Une deuxième génération, née dans les années 30 et représentée par des auteurs comme Vladimir Sangui et Iouri Rytkheou, va prendre position dans ses écrits par rapport à ce qui s’était passé pendant la période soviétique. Sangui (un écrivain nivkhes de l’île de Sakhaline) a écrit un livre que je trouve très symbolique, Le mariage des Kevongs. C’est l’histoire d’un clan, dont il montre le début de la fin. On y trouve beaucoup de détails sur la vie quotidienne du clan, les travaux, le mariage, la condition de la femme. Il y a une description de la chasse à l’ours et des jeux de l’ours, un grand rituel des Nivkhes. L’auteur s’adressait à son peuple : voilà ce que nous étions, ce que nous ne sommes plus et peut-être ne serons plus jamais. À la fin, le héros principal crie à la nature : « Hommes, que nous est-il arrivé ? ».

Et c’est surtout la troisième génération, née après la guerre, qui a un regard beaucoup plus distant, beaucoup plus froid sur ce qui s’est réellement passé.
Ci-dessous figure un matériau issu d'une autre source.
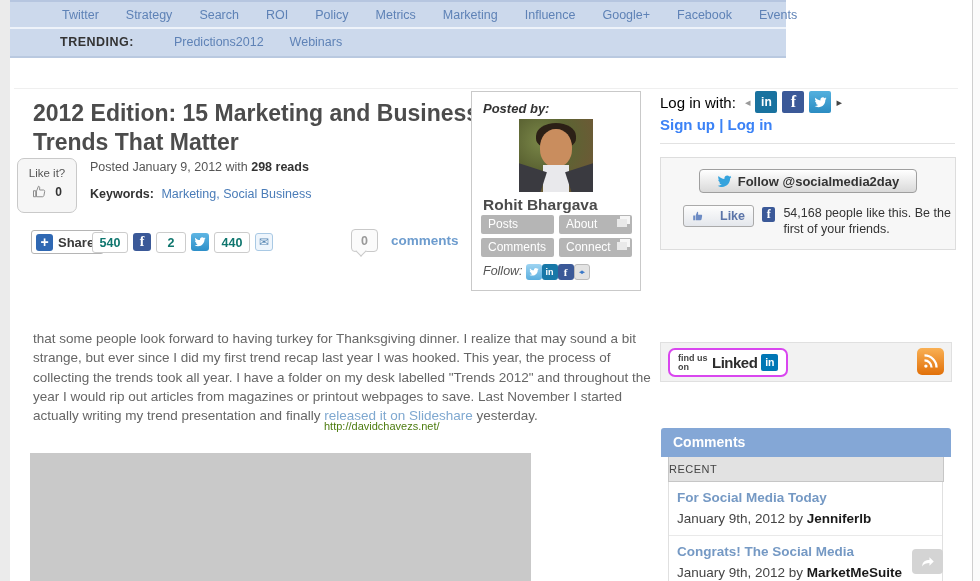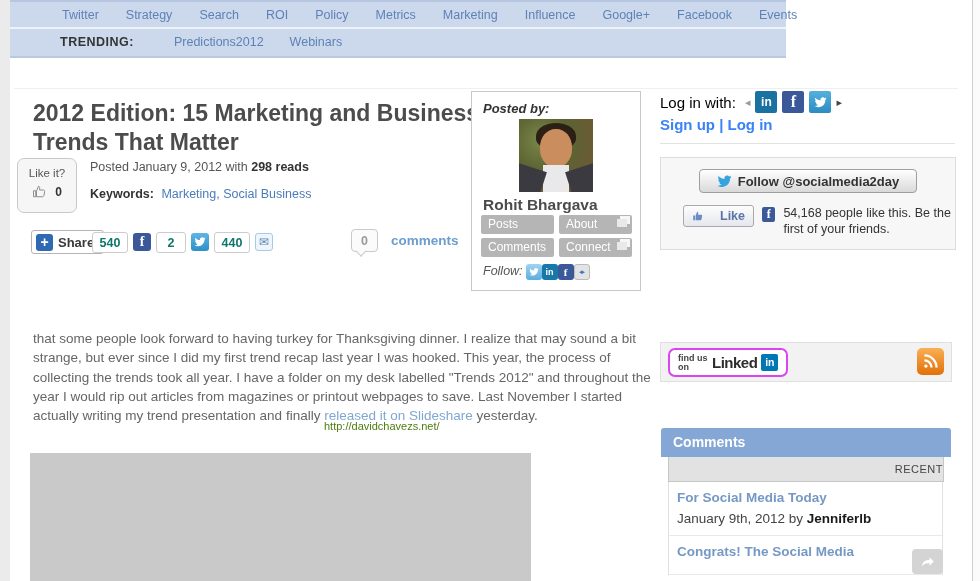--- a/index.html
+++ b/index.html
@@ -129,7 +129,7 @@
   .cmt-header { height:29px; background:#84a7d6; border-radius:3px 3px 0 0; color:#fff; font-size:14px;
                 font-weight:bold; line-height:29px; padding-left:12px; }
   .cmt-tabs { display:flex; height:25px; margin:0 7px; }
-  .cmt-tab { flex:1; text-align:right; font-size:11px; color:#444; line-height:24px; letter-spacing:.5px; cursor:pointer; }
+  .cmt-tab { flex:1; text-align:left; font-size:11px; color:#444; line-height:24px; letter-spacing:.5px; cursor:pointer; }
   .tab-recent { background:#e2e2e2; border:1px solid #c6c6c6; border-top:0; }
   .tab-popular { background:#f5f5f5; border:1px solid #d8d8d8; border-left:0; border-top:0; }
   .cmt-list { margin:0 8px 0 7px; background:#fff; border-left:1px solid #e0e0e0; border-right:1px solid #e0e0e0; }

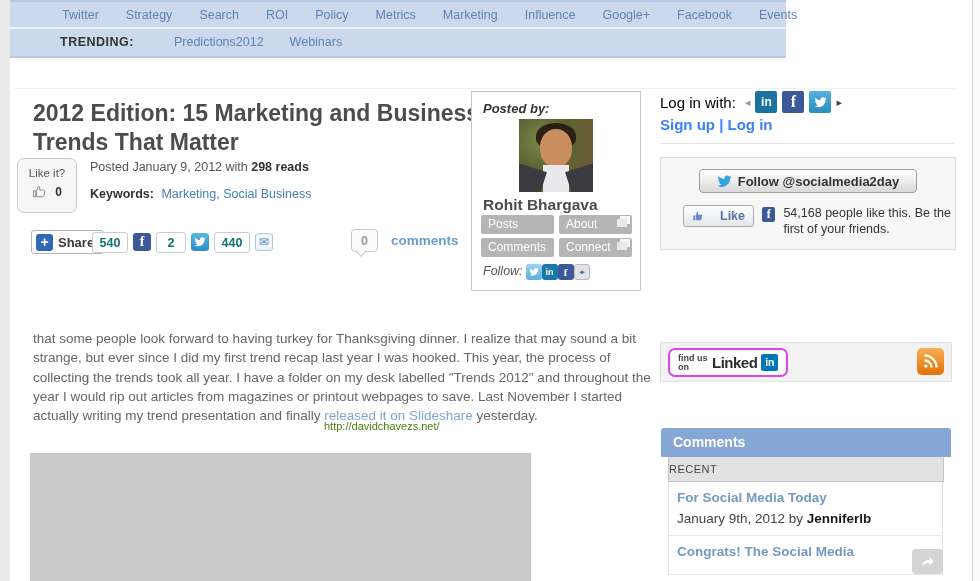--- a/index.html
+++ b/index.html
@@ -310,6 +310,7 @@
       </div>
       <div class="cmt-item">
         <div class="cmt-title">Congrats! The Social Media</div>
+        <div class="cmt-meta"><span>January 9th, 2012 by </span><b>MarketMeSuite</b></div>
       </div>
     </div>
   </div>

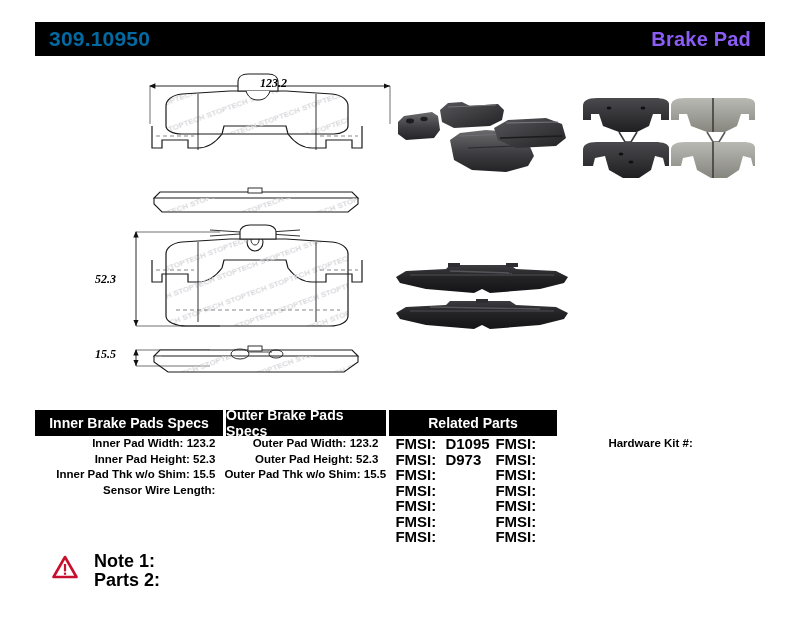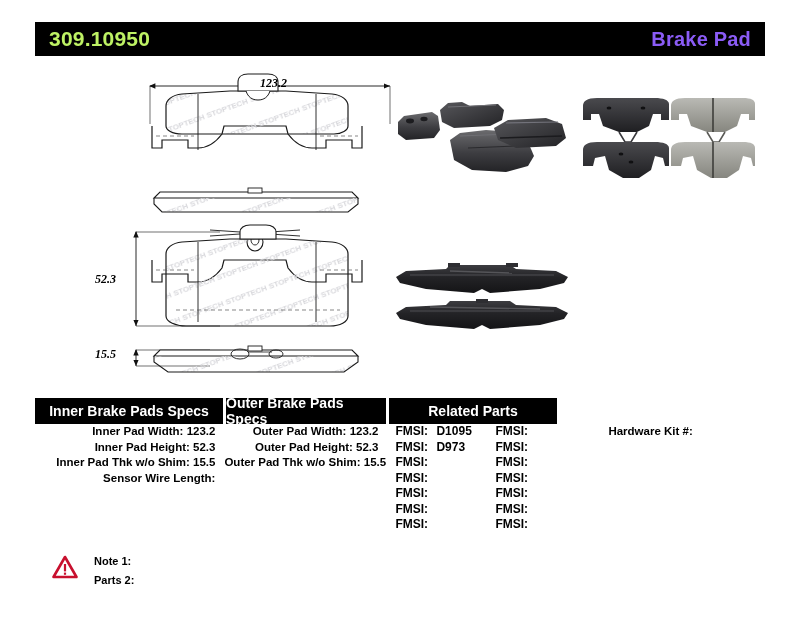--- a/index.html
+++ b/index.html
@@ -31,7 +31,7 @@
     box-sizing: border-box;
   }
   .header-bar .part-number {
-    color: #bef264;
+    color: #0369a1;
     font-size: 21px;
     font-weight: bold;
     letter-spacing: 0.2px;

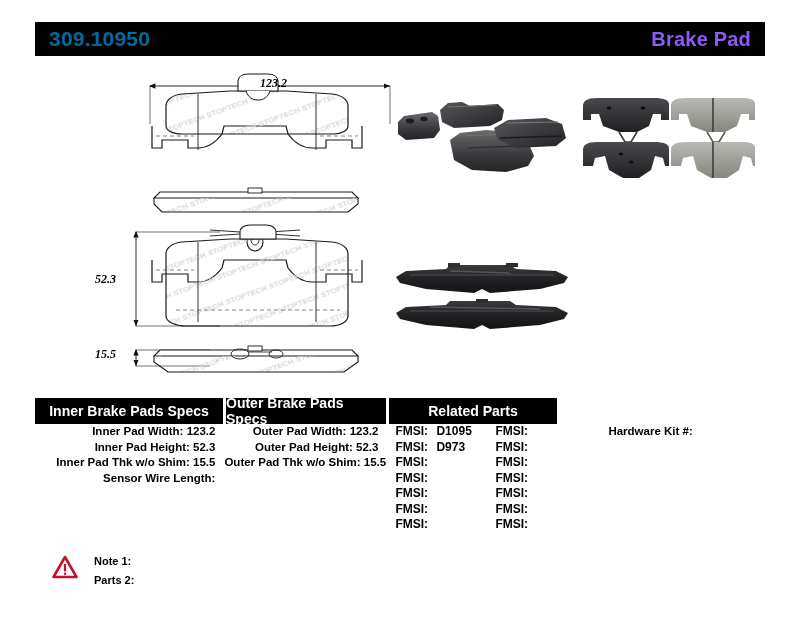--- a/index.html
+++ b/index.html
@@ -82,7 +82,7 @@
   .spec-table {
     position: absolute;
     left: 35px;
-    top: 398px;
+    top: 410px;
     width: 730px;
   }
   .table-head {

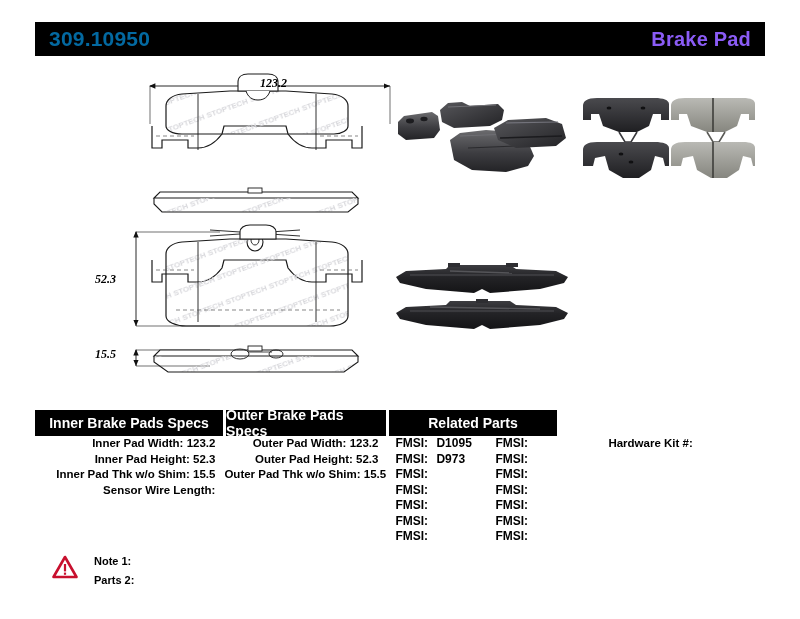--- a/index.html
+++ b/index.html
@@ -124,7 +124,7 @@
   .fmsi-cols { display: flex; padding-left: 8px; }
   .fmsi-sub  { width: 100px; }
   .fmsi-row  {
-    font-size: 12px;
+    font-size: 15px;
     font-weight: bold;
     line-height: 15.5px;
     white-space: nowrap;

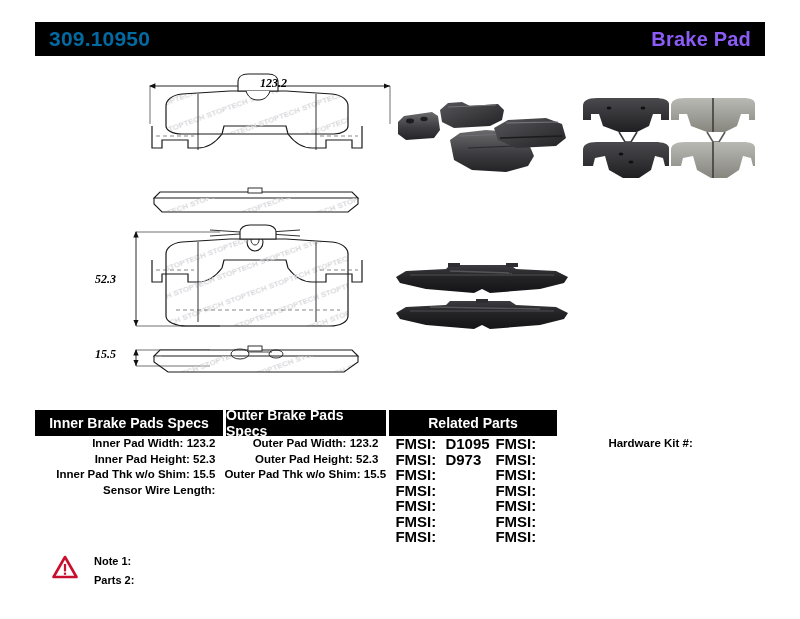--- a/index.html
+++ b/index.html
@@ -150,7 +150,7 @@
   .warn-icon { width: 26px; height: 24px; margin-top: 3px; }
   .notes-text { margin-left: 16px; }
   .note-line {
-    font-size: 11px;
+    font-size: 18px;
     font-weight: bold;
     line-height: 19px;
     white-space: nowrap;

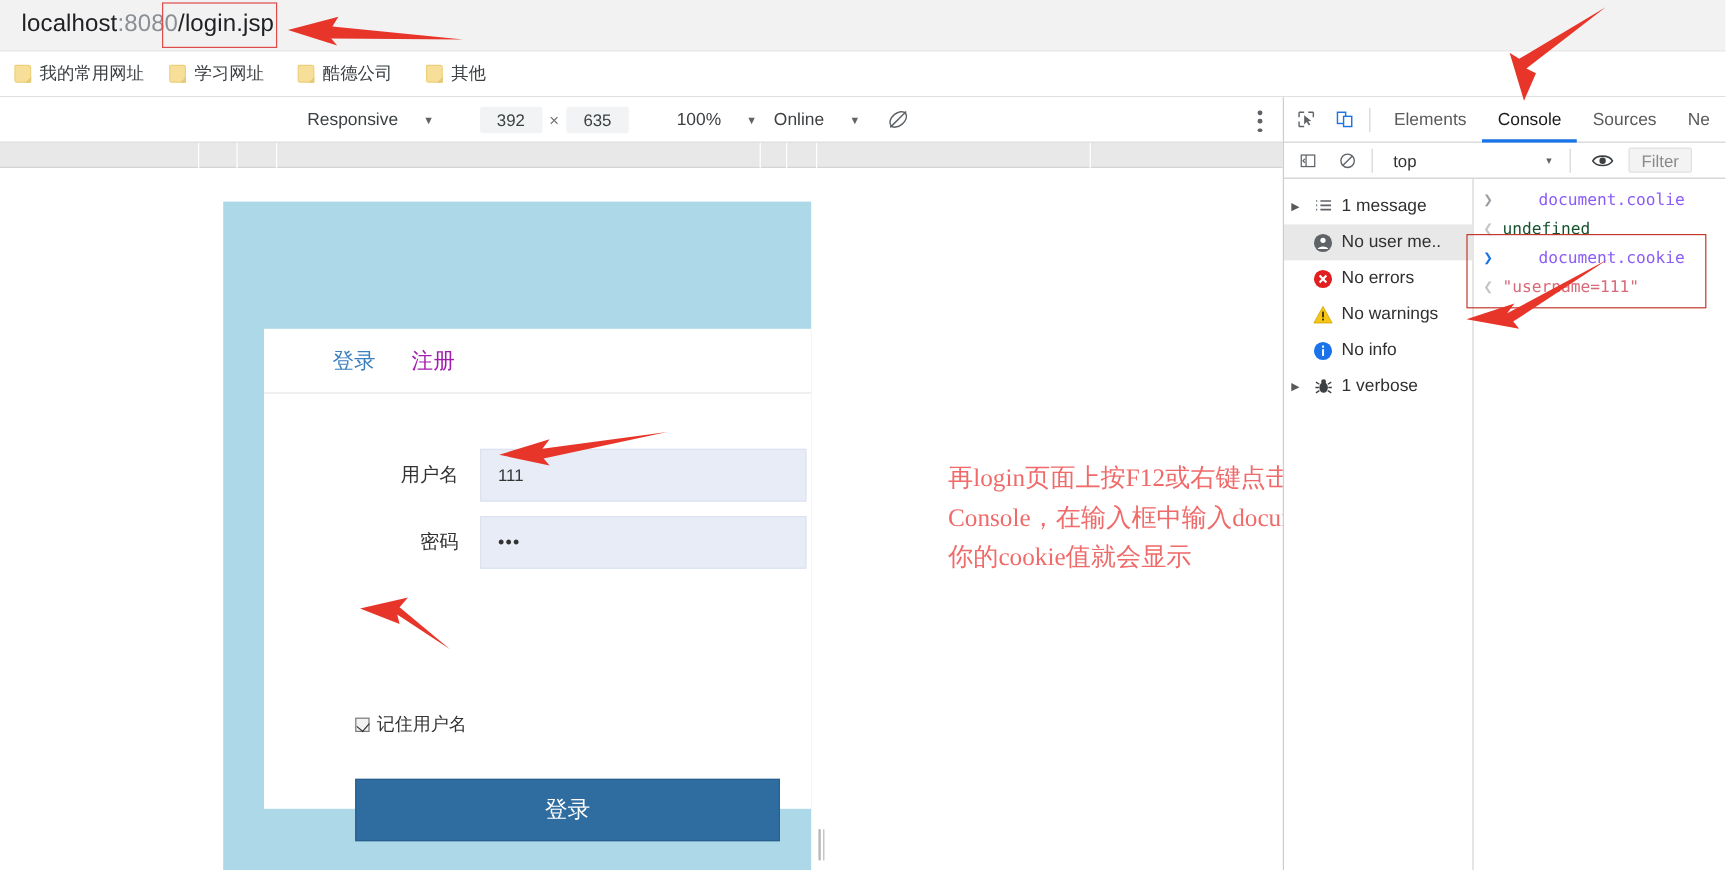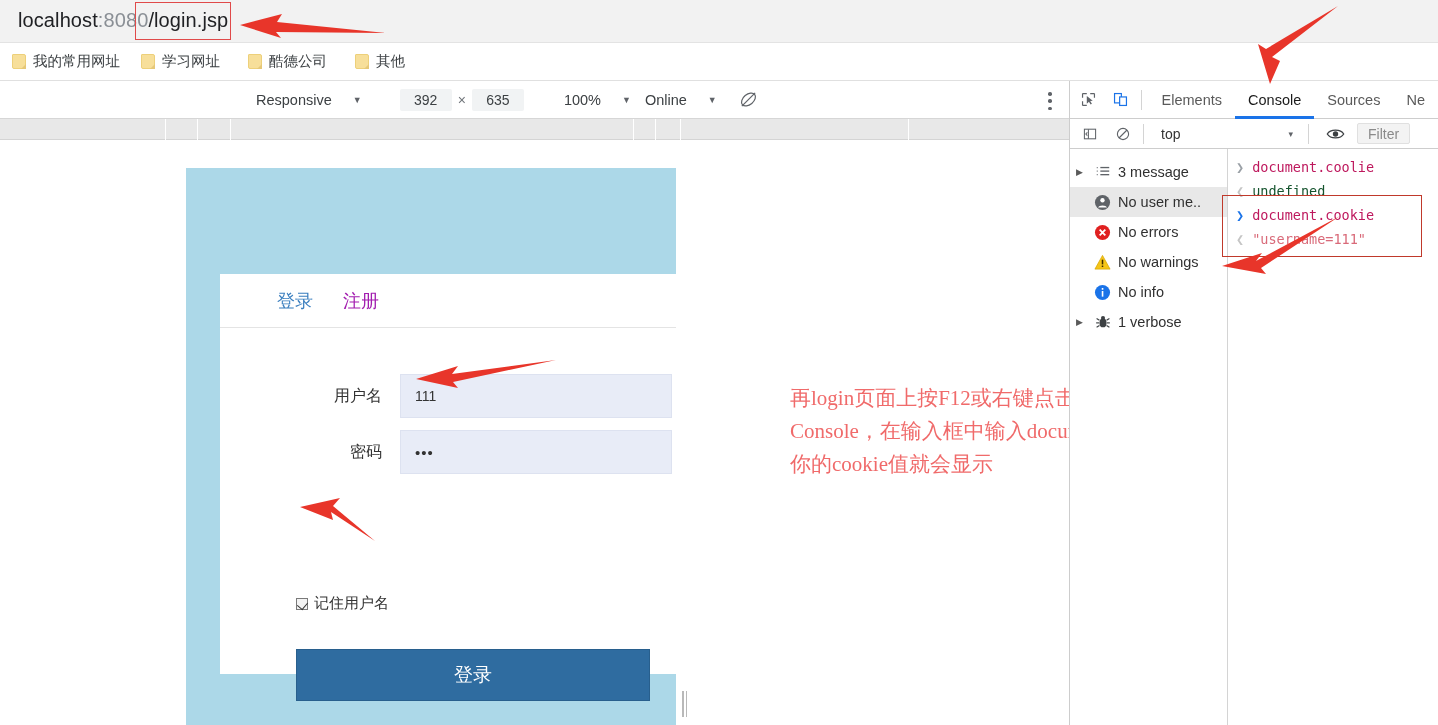--- a/index.html
+++ b/index.html
@@ -409,7 +409,7 @@
               </g>
             </svg>
           </span>
-          <span>3 message</span>
+          <span>1 message</span>
         </div>
 
         <div class="cs-row sel">

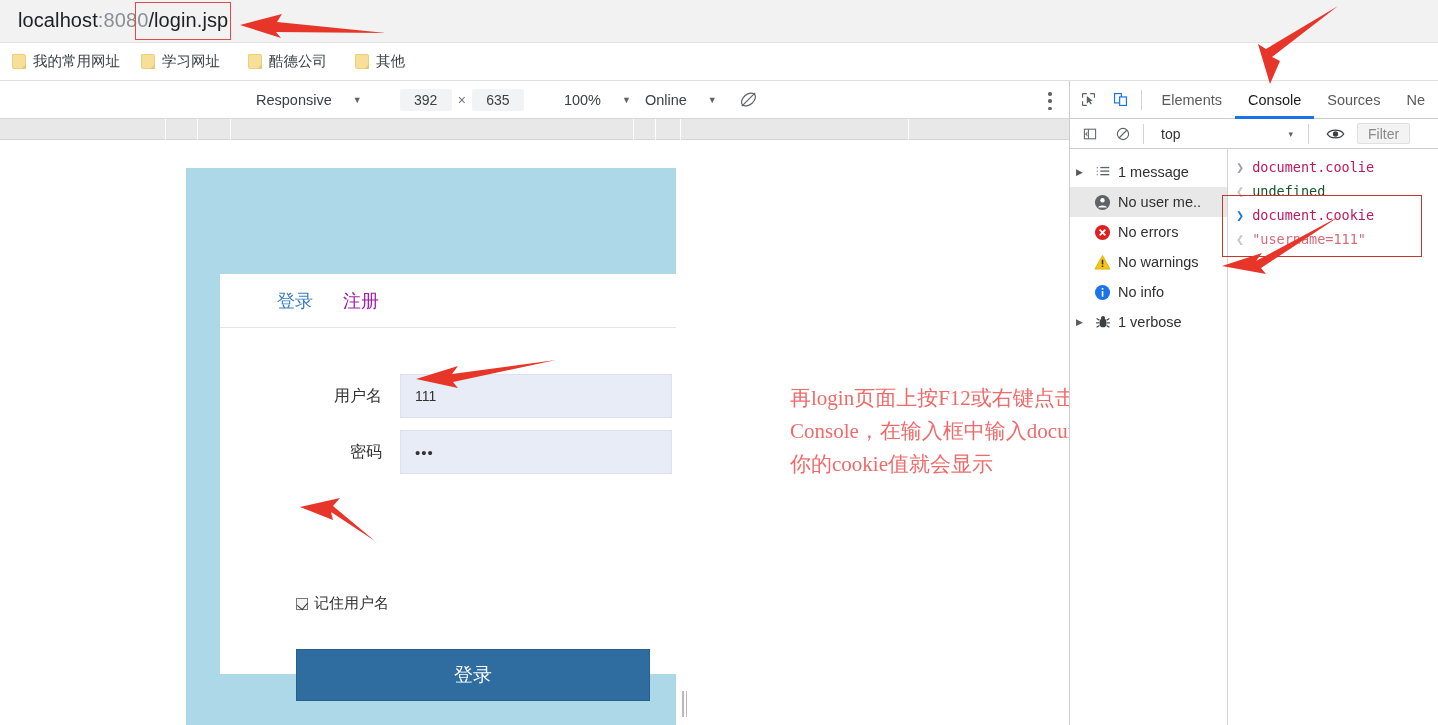--- a/index.html
+++ b/index.html
@@ -211,7 +211,7 @@
   .con-in-marker { color: #1a73e8; font-weight: bold; }
   .con-in-marker.dim { color: #9aa0a6; font-weight: normal; }
   .con-out-marker { color: #c5c5c5; }
-  .con-input-text { color: #be185d; }
+  .con-input-text { color: #8b5cf6; margin-left: 30px; }
   .con-undef { color: #14532d; }
   .con-string { color: #d96a79; }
Parmi eux, Érémeï Aïpine a un souffle épique indéniable dans ses œuvres, que ce soit L’Étoile de l’aube, traduit par Dominique Samson Normand de Chambourg, ou La mère de Dieu dans les neiges de sang, que j’ai traduit. Il y a chez lui le regret de cette oralité qui a été délavée, de la nature qui a été complètement broyée. Chez cet autre écrivain qu’est Tatiana Moldanova, où l’on voit une nature vivante écrasée par l’exploitation pétrolière, il y a un regret de la véritable histoire des Hantis qui a été complètement effacée par l’histoire russe, comme si auparavant, ces peuples n’avaient pas d’histoire.

Une littérature bien tourmentée...

Pour les peuples autochtones, un moment très dur fut l’instauration des internements par le pouvoir soviétique – les enfants arrachés à leur parents pour une année entière. Au retour, il y a eu une rupture totale entre les générations. Un écrivain comme la Nenetse Anna Nerkagui montre dans un de ses livres, Aniko du clan Nogo, son héroïne qui rentre de Leningrad après ses études et rend visite aux membres de son clan. Son père l’embrasse, et elle s’essuie dégoûtée par cet homme qui n’est pas propre à ses yeux : il est pour lui un sauvage, un arriéré. On perçoit tous ces sentiments qui les séparent à jamais. Parmi les œuvres qui parlent de cette rupture des générations, Anna Nerkagui a atteint sur le plan littéraire un sommet.

Quel est l’avenir de cette littérature ?

Il y a eu des moments où j’ai pensé qu’elle allait se tarir, je ne la voyais pas se développer sur le terrain. Puis mes dernières missions en Sibérie m’ont démontré tout le contraire. Depuis un an, je ne cesse d’allonger ma liste de jeunes écrivains très intéressants. Il y a quelques mois, j’ai lu une nouvelle sur une femme mantsi qui parle de sa mère, de sa richesse intérieure d’une manière très originale, que je n’ai pas vue depuis bien longtemps dans notre littérature française actuelle. C’est une littérature plus personnelle qu’avant.

Il y a aussi un antimatérialisme qui transparaît dans toutes les œuvres de cette jeune génération. Peut-être parce que cette société nouvelle, très mercantile, a touché les grandes villes de la Russie et moins les provinces, et encore moins les taïgas et les toundras.

En plus de l’intérêt des livres, il y a celui des personnalités qui se cachent derrière. Ce sont des hommes et des femmes très attachants qui allient ce côté ouvert et chaleureux des Russes, qu’en Occident nous avons un peu perdu. Et puis il y a la richesse de leur culture tout à fait originale et qu’il ne faudrait surtout pas perdre.

Anne-Victoire Charrin, fondatrice des études sibériennes à l’INALCO, interviendra dans le cadre des Journées du livre russe et des littératures russophones prévues du 5 au 6 février 2016 à Paris, dont un volet sera consacré aux écrivains sibériens, dont Moldanova, Aïpine et Doïdou.